PROBLEM DETAILS: Among the entries below, one line contains "Girl FB Swaddle" and another contains "total: 568.88 -> 516.88". Transcribe those two lines and every line between them, exactly.

Records drawn from a dataset
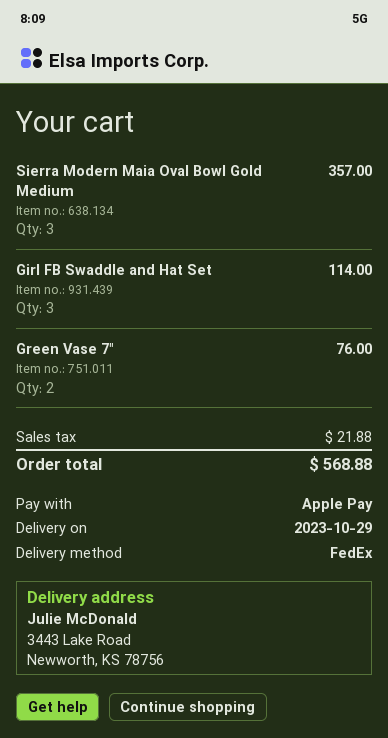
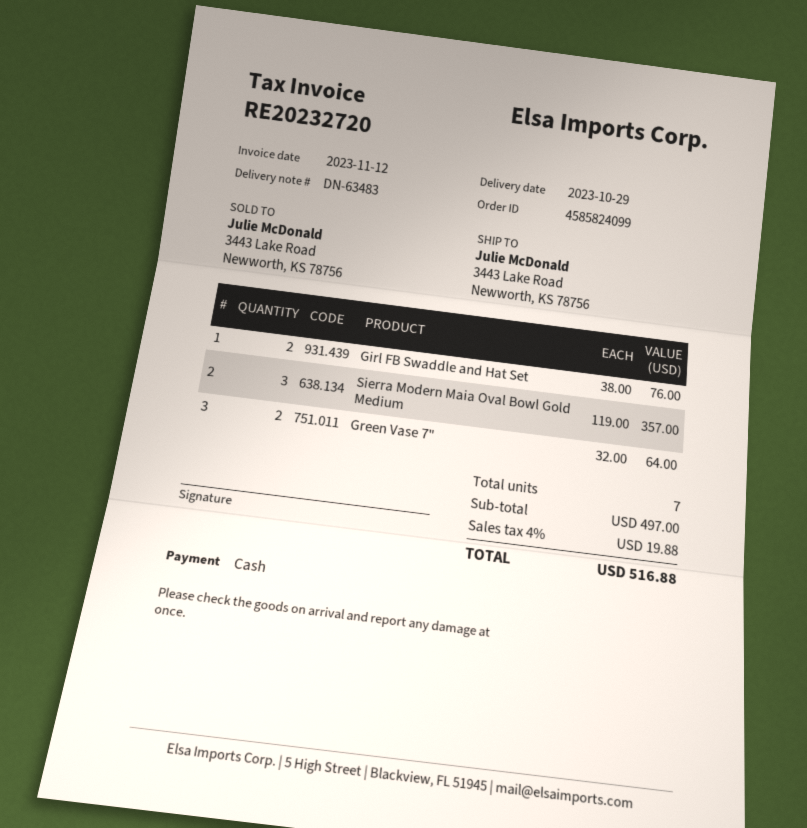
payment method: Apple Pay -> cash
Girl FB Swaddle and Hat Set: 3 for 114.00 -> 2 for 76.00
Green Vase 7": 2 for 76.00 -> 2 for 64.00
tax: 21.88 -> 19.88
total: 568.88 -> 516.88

==

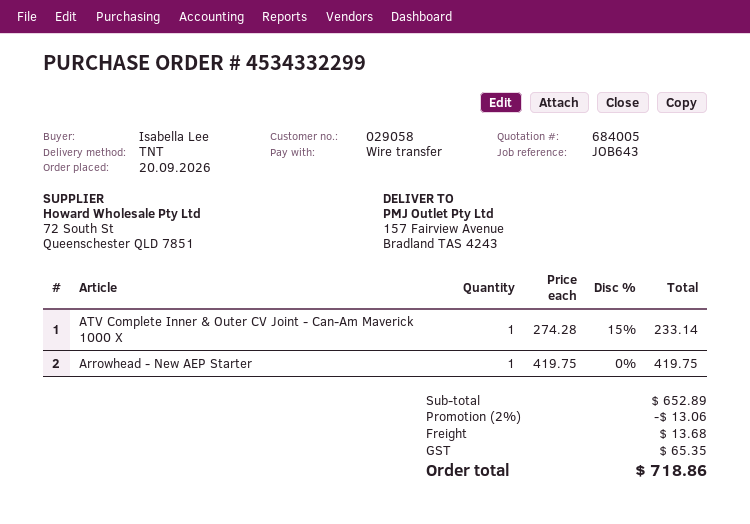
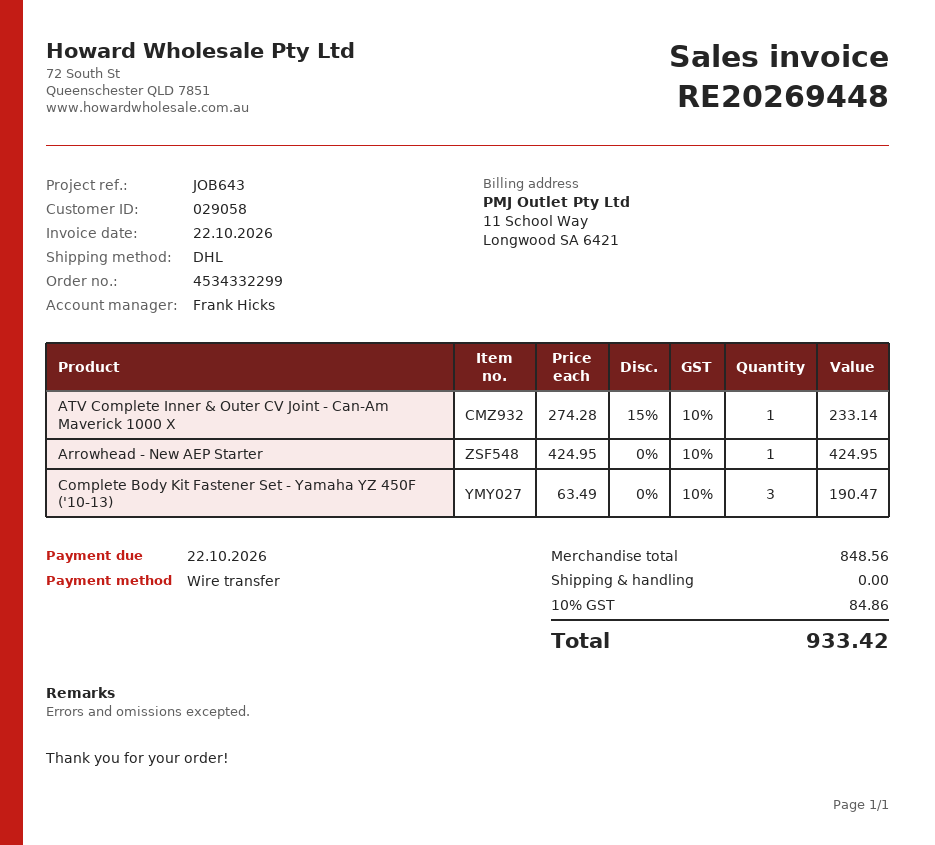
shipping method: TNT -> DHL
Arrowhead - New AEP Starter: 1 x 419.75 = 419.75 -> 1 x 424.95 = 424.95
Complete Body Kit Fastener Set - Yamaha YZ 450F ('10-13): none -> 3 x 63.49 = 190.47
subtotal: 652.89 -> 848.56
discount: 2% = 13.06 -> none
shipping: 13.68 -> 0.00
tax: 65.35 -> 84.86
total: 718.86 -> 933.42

REPLY TO THE TASK:
Girl FB Swaddle and Hat Set: 3 for 114.00 -> 2 for 76.00
Green Vase 7": 2 for 76.00 -> 2 for 64.00
tax: 21.88 -> 19.88
total: 568.88 -> 516.88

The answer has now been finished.